**Excerpted records**

▼

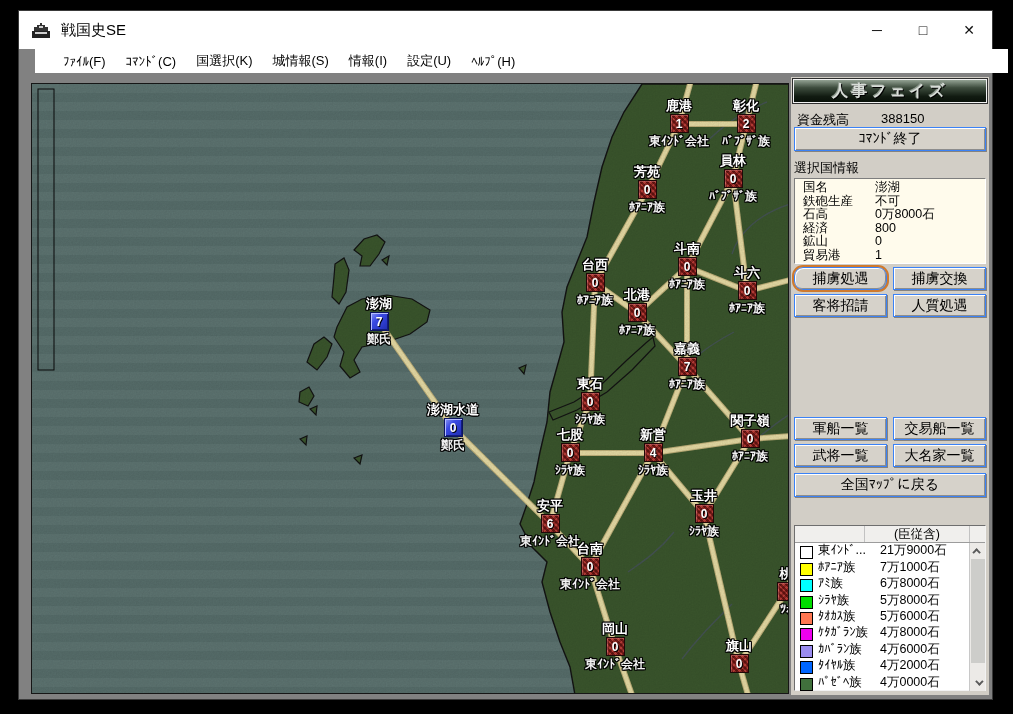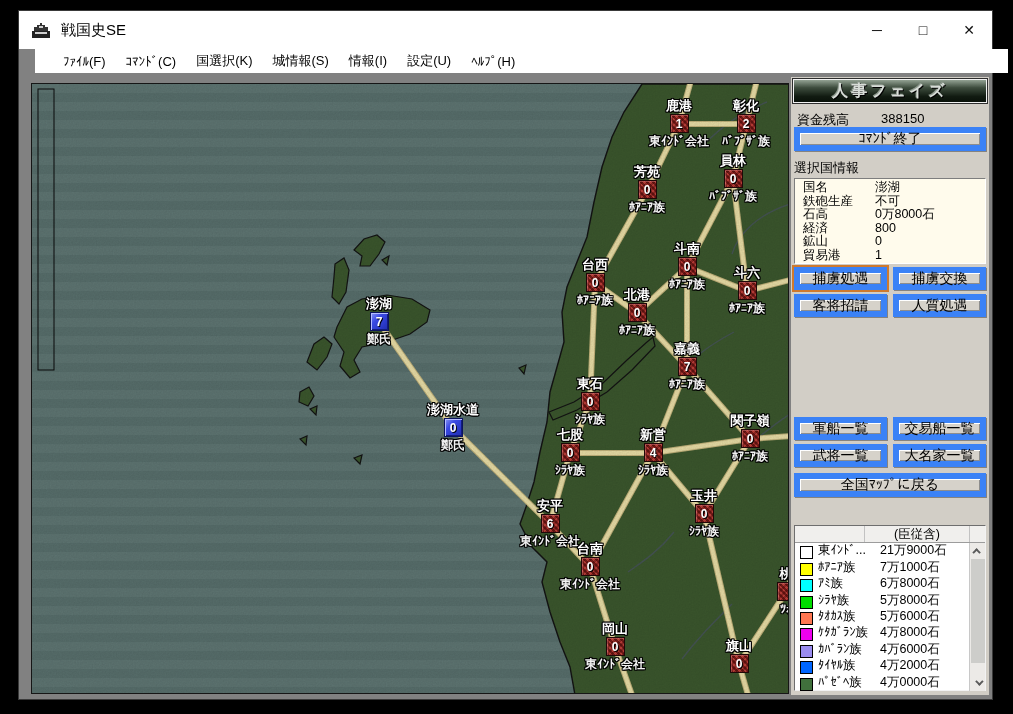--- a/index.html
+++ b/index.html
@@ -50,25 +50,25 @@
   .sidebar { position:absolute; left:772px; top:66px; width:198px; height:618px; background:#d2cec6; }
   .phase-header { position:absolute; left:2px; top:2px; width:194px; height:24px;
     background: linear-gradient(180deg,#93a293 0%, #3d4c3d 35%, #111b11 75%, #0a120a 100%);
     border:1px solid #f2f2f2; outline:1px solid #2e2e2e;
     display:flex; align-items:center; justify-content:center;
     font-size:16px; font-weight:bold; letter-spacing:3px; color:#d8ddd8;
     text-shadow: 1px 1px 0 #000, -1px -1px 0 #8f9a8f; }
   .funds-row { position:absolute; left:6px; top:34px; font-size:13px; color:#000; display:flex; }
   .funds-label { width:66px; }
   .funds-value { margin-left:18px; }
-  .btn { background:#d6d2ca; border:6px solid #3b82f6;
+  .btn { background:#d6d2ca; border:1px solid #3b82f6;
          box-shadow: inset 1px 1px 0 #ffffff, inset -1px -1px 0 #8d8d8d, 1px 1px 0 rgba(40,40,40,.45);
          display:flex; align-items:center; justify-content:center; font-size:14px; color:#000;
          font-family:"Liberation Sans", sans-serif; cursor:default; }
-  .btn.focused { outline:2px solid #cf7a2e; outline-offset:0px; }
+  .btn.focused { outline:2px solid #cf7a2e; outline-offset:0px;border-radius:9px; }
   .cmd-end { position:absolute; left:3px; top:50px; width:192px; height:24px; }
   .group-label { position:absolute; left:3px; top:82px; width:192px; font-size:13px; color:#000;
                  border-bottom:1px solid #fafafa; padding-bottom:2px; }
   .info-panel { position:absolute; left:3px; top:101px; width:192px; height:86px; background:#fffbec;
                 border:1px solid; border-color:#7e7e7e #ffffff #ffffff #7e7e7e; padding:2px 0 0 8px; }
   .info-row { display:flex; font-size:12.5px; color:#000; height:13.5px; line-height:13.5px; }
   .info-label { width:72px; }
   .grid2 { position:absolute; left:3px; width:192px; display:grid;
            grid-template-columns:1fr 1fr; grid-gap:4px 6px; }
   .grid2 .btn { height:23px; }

▲

**Task to complete**
Find the line with "background: linear-gradient(180deg,#93a293 0%, #3d4c3d" in the listing above, then write out that line and each remaining line exactly, with no other text.

**Problem solution**
     background: linear-gradient(180deg,#93a293 0%, #3d4c3d 35%, #111b11 75%, #0a120a 100%);
     border:1px solid #f2f2f2; outline:1px solid #2e2e2e;
     display:flex; align-items:center; justify-content:center;
     font-size:16px; font-weight:bold; letter-spacing:3px; color:#d8ddd8;
     text-shadow: 1px 1px 0 #000, -1px -1px 0 #8f9a8f; }
   .funds-row { position:absolute; left:6px; top:34px; font-size:13px; color:#000; display:flex; }
   .funds-label { width:66px; }
   .funds-value { margin-left:18px; }
-  .btn { background:#d6d2ca; border:6px solid #3b82f6;
+  .btn { background:#d6d2ca; border:1px solid #3b82f6;
          box-shadow: inset 1px 1px 0 #ffffff, inset -1px -1px 0 #8d8d8d, 1px 1px 0 rgba(40,40,40,.45);
          display:flex; align-items:center; justify-content:center; font-size:14px; color:#000;
          font-family:"Liberation Sans", sans-serif; cursor:default; }
-  .btn.focused { outline:2px solid #cf7a2e; outline-offset:0px; }
+  .btn.focused { outline:2px solid #cf7a2e; outline-offset:0px;border-radius:9px; }
   .cmd-end { position:absolute; left:3px; top:50px; width:192px; height:24px; }
   .group-label { position:absolute; left:3px; top:82px; width:192px; font-size:13px; color:#000;
                  border-bottom:1px solid #fafafa; padding-bottom:2px; }
   .info-panel { position:absolute; left:3px; top:101px; width:192px; height:86px; background:#fffbec;
                 border:1px solid; border-color:#7e7e7e #ffffff #ffffff #7e7e7e; padding:2px 0 0 8px; }
   .info-row { display:flex; font-size:12.5px; color:#000; height:13.5px; line-height:13.5px; }
   .info-label { width:72px; }
   .grid2 { position:absolute; left:3px; width:192px; display:grid;
            grid-template-columns:1fr 1fr; grid-gap:4px 6px; }
   .grid2 .btn { height:23px; }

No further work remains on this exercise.